Question: The value of \[\int\limits_{ - \dfrac{\pi }{2}}^{\dfrac{\pi }{2}} {\dfrac{{dx}}{{{e^{\sin x}} + 1}}}...

Question

The value of $\int\limits_{ - \dfrac{\pi }{2}}^{\dfrac{\pi }{2}} {\dfrac{{dx}}{{{e^{\sin x}} + 1}}}$ is equal to
(a) 0
(b) 1
(c) $- \dfrac{\pi }{2}$
(d) $\dfrac{\pi }{2}$

Answer 1

Solution

Here, we need to evaluate the given integral. Let. We will find the value of the negative value of the integral using the rules of exponents trigonometry. Then, we will use the properties of definite integrals to find the value of the given integral.

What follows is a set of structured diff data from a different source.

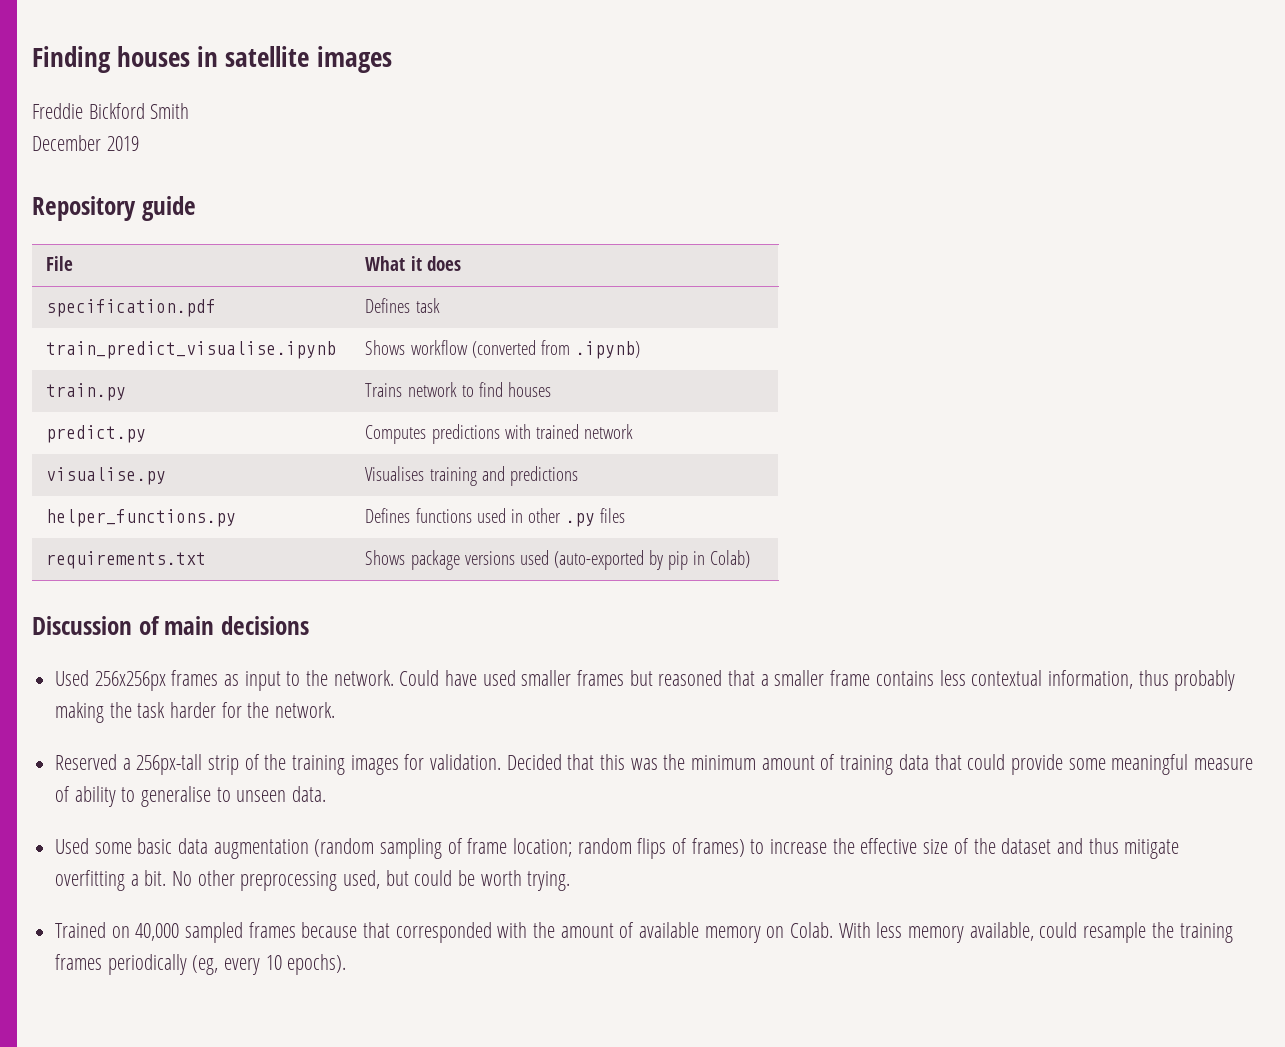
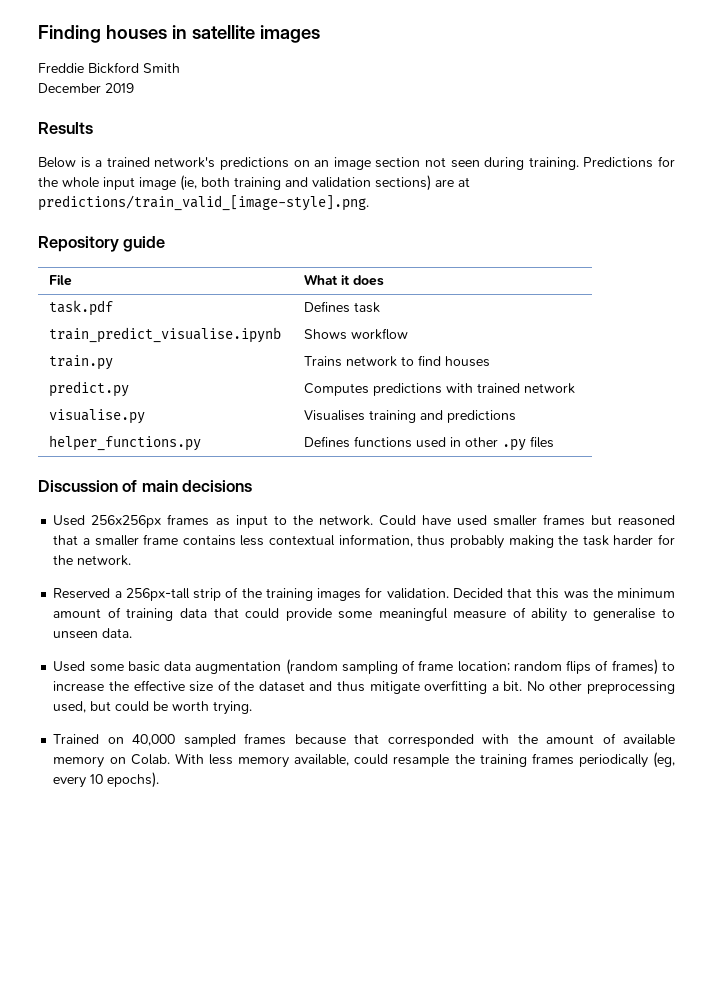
(139, 143) none -> [38,122,93,134] [38,156,676,170] [38,175,470,191] [38,195,369,211] // Results // Below is a trained network's predictions on an image section not seen during training. Predictions for the whole input image (ie, both training and validation sections) are at predictions/train_valid_[image-style].png.
[46,299,217,317] specification.pdf -> [49,300,114,316] task.pdf
[471,340,640,359] (converted from .ipynb) -> (409, 334) none
[46,551,207,569] [365,550,751,570] // requirements.txt | Shows package versions used (auto-exported by pip in Colab) -> (555, 442) none

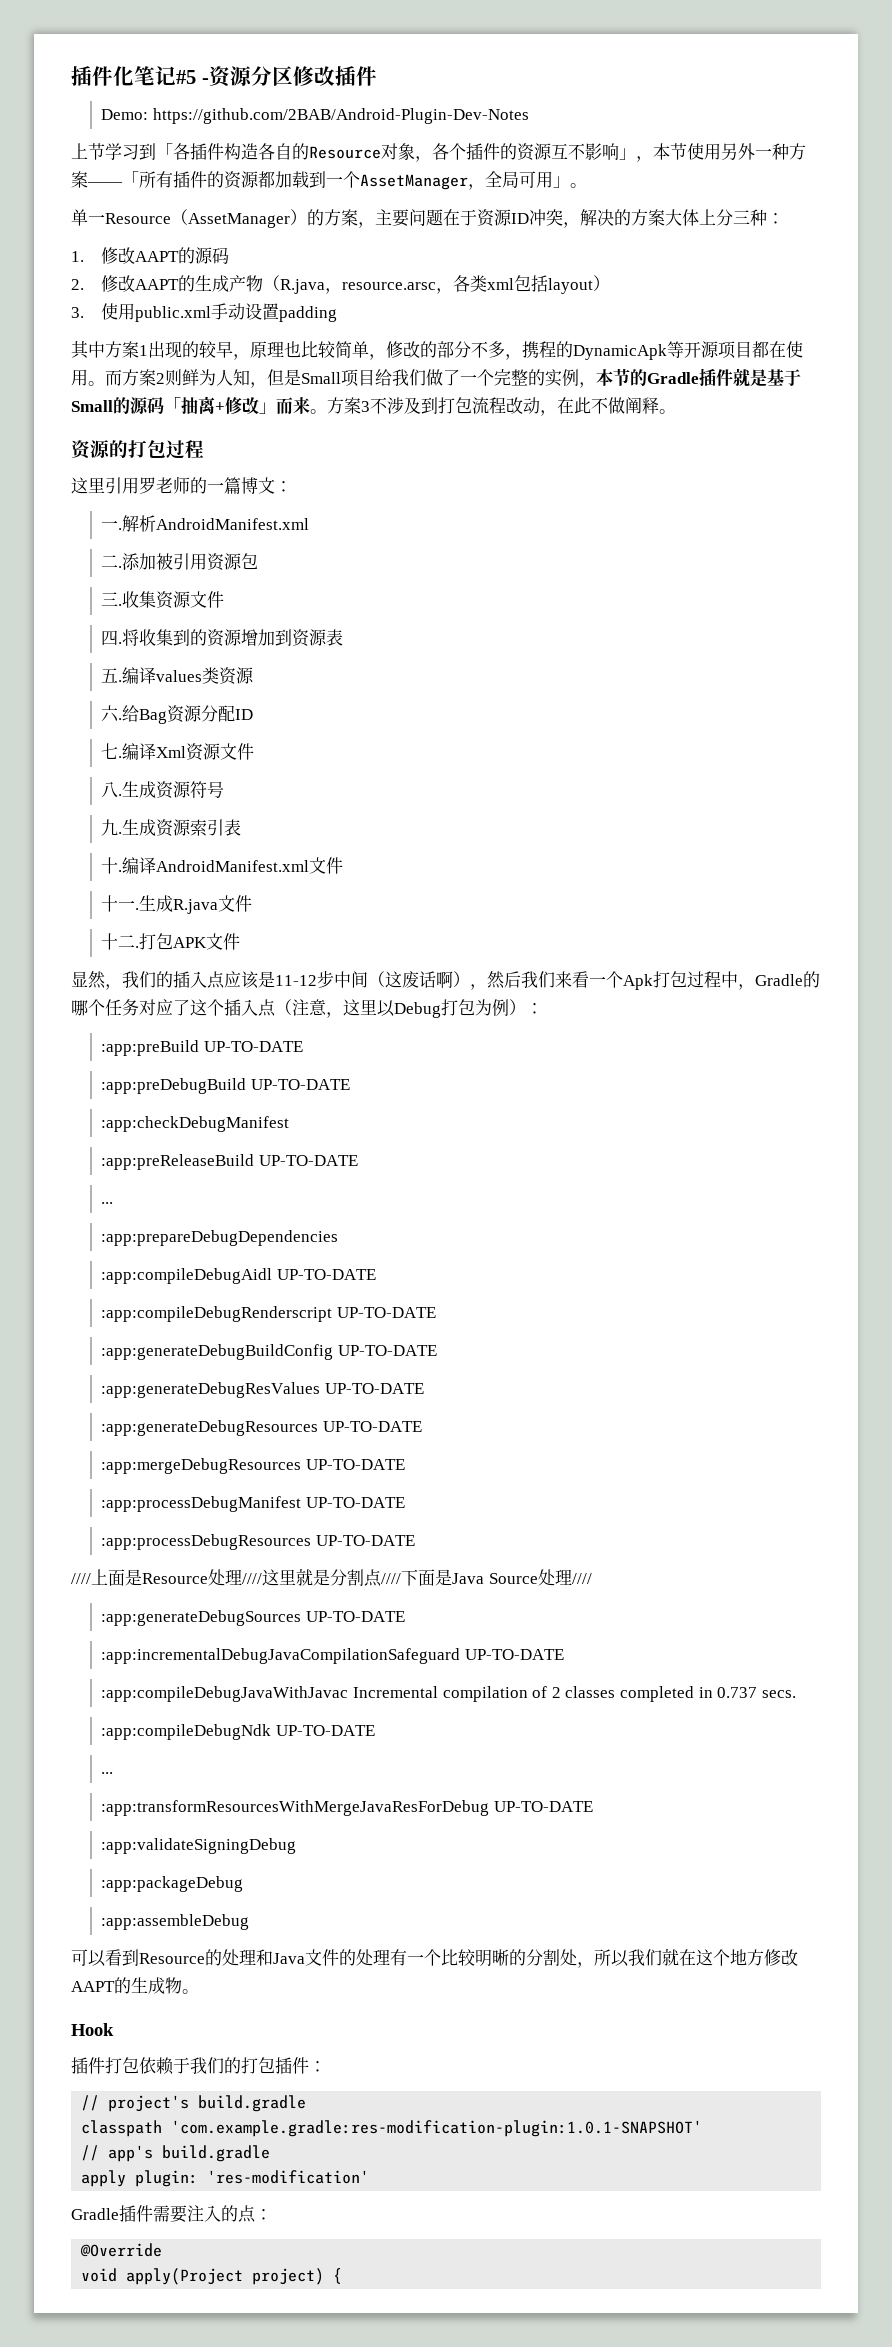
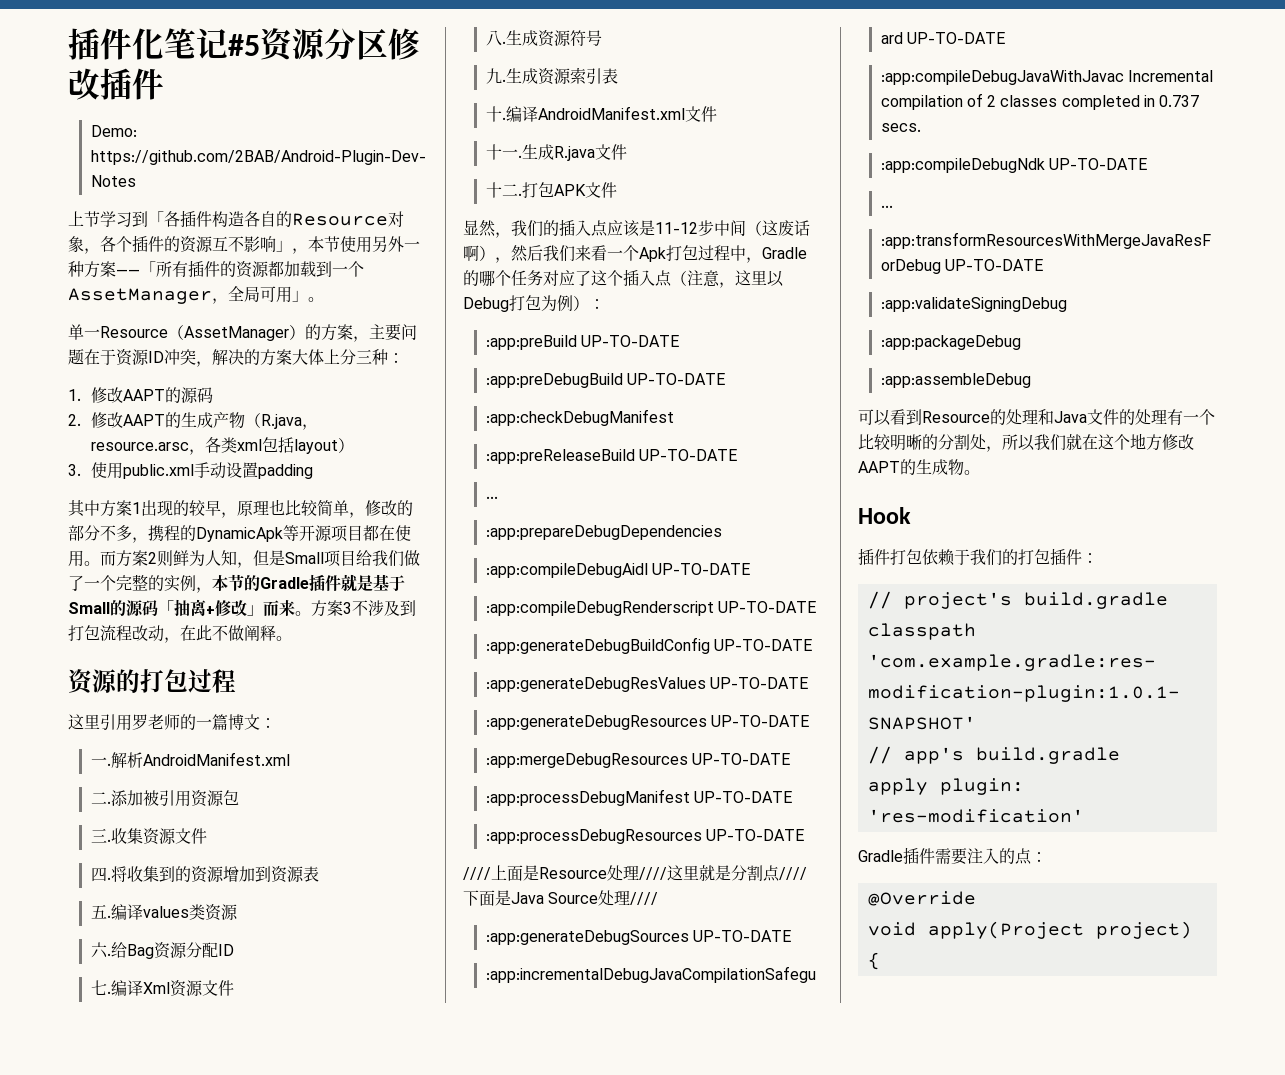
[201,78,209,84] - -> (260, 45) none

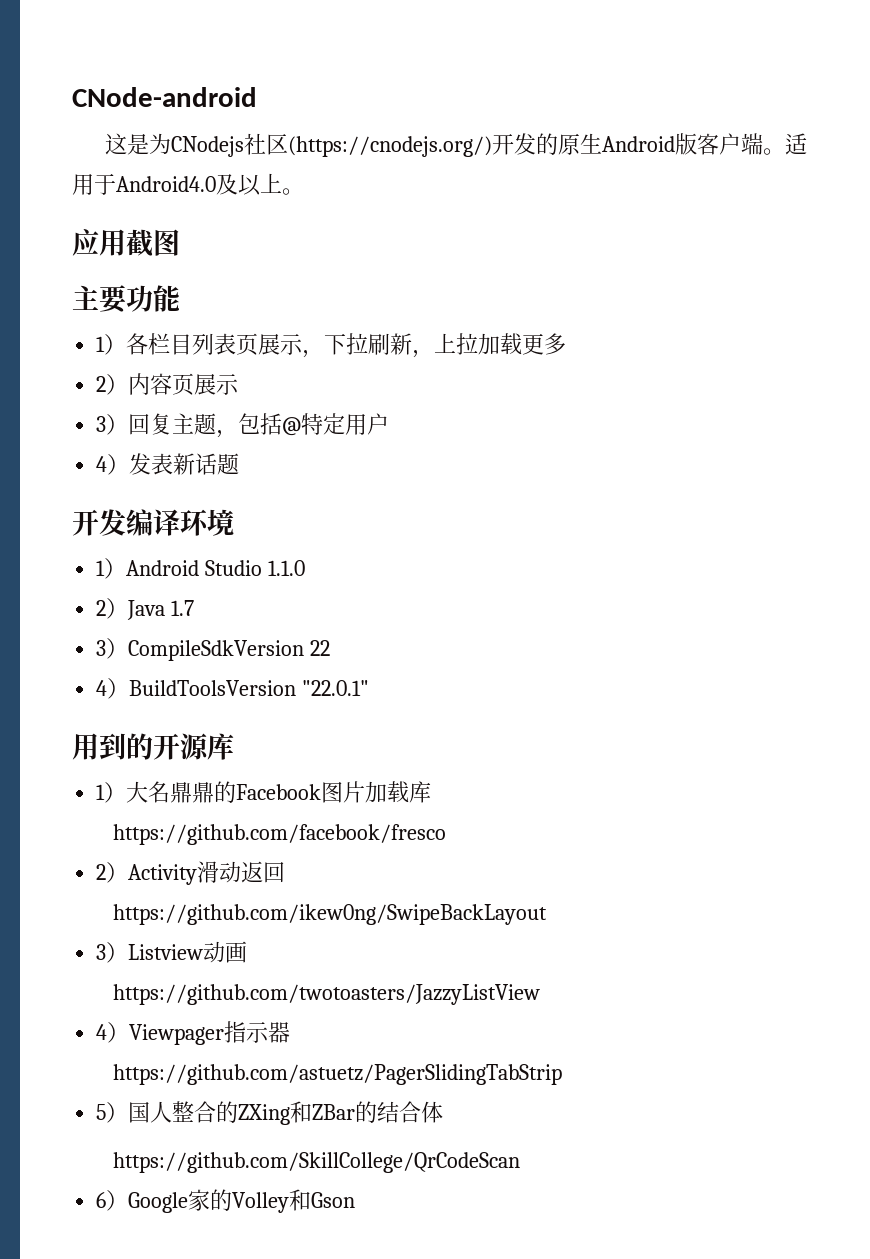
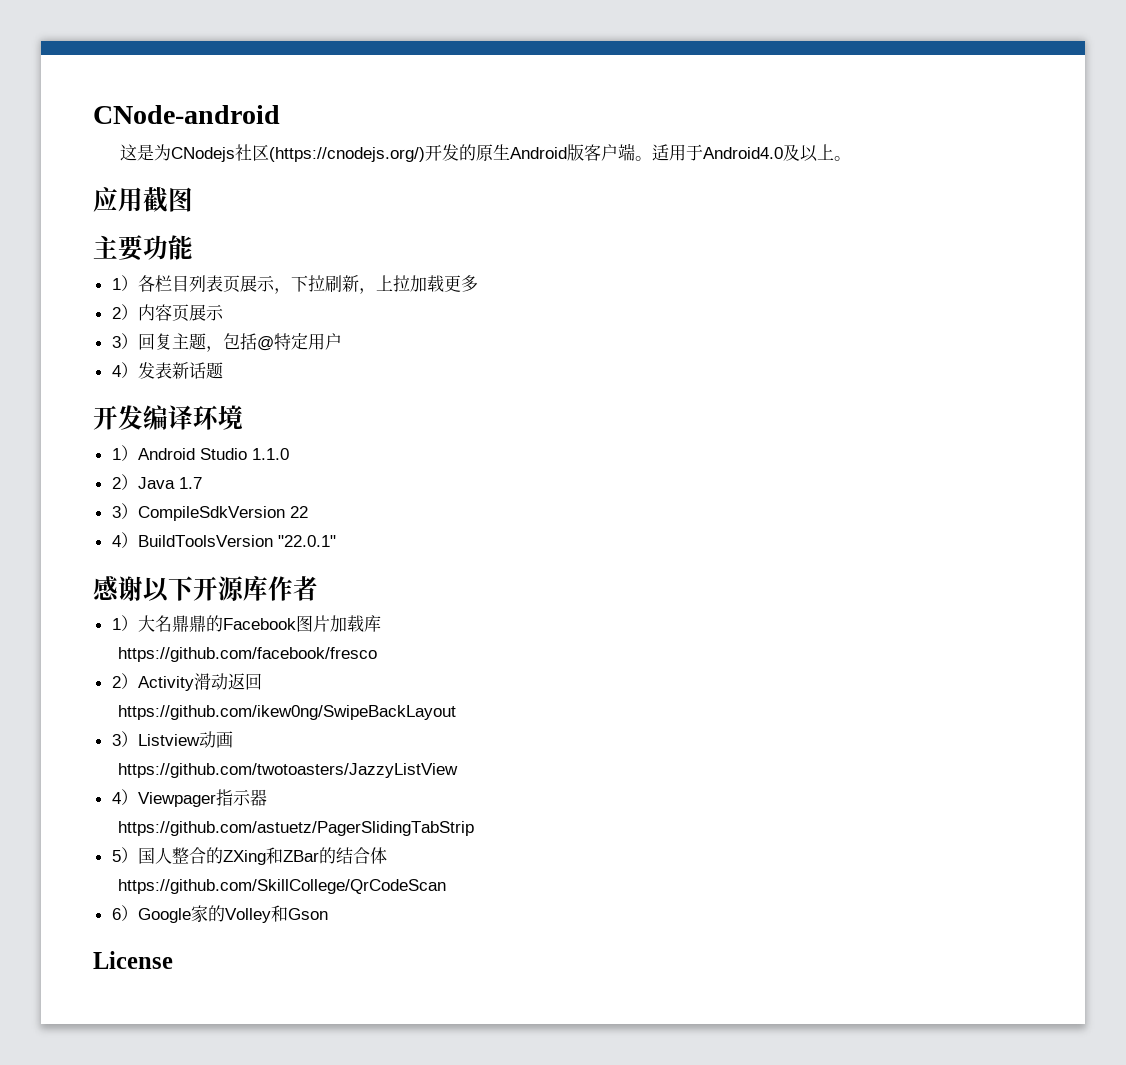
[72,733,153,760] 用到的 -> [93,576,193,602] 感谢以下
(234, 746) none -> [268,576,318,601] 作者
(356, 1200) none -> [93,951,173,969] // License

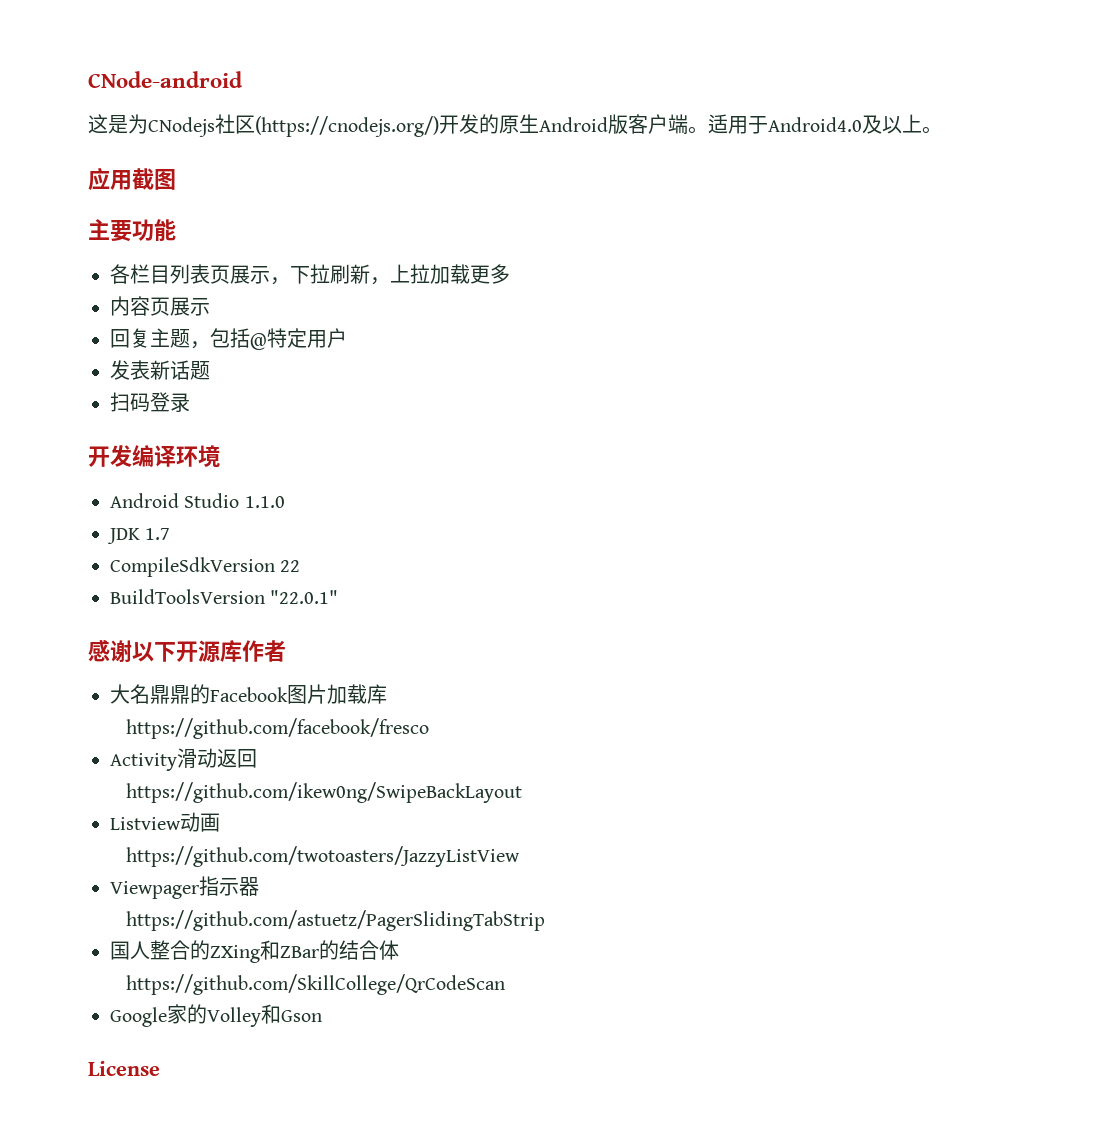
[111,275,138,291] 1） -> (176, 230) none
[111,304,138,320] 2） -> (510, 274) none
[111,333,138,349] 3） -> (210, 307) none
[111,362,138,378] 4） -> (347, 338) none
(223, 370) none -> [110,392,190,412] // 扫码登录
[111,445,138,461] 1） -> (220, 456) none
[111,474,175,490] 2）Java -> [107,528,140,544] JDK
[111,503,138,519] 3） -> (171, 534) none
[111,532,138,548] 4） -> (301, 566) none
[111,615,138,631] 1） -> (286, 651) none
[111,673,138,689] 2） -> (429, 728) none
[111,731,138,747] 3） -> (522, 792) none
[111,789,138,805] 4） -> (520, 856) none
[111,847,138,863] 5） -> (545, 920) none
[111,905,138,921] 6） -> (505, 984) none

Formula Used: We will use the following formulas:
A) The sine of a negative angle $- \theta$ is equal to the negative of the sine of the positive angle $\theta$ .
B) The number ${a^{ - b}}$ is equal to the reciprocal of the number $a$ raised to the positive power $b$ , that is ${a^{ - b}} = {\left( {\dfrac{1}{a}} \right)^b}$ .
C) The integral of the form $\int\limits_{ - a}^a {f\left( x \right)} dx$ can be written as $\int\limits_{ - a}^a {f\left( x \right)} dx = \int\limits_0^a {\left[ {f\left( x \right) + f\left( { - x} \right)} \right]} dx$ .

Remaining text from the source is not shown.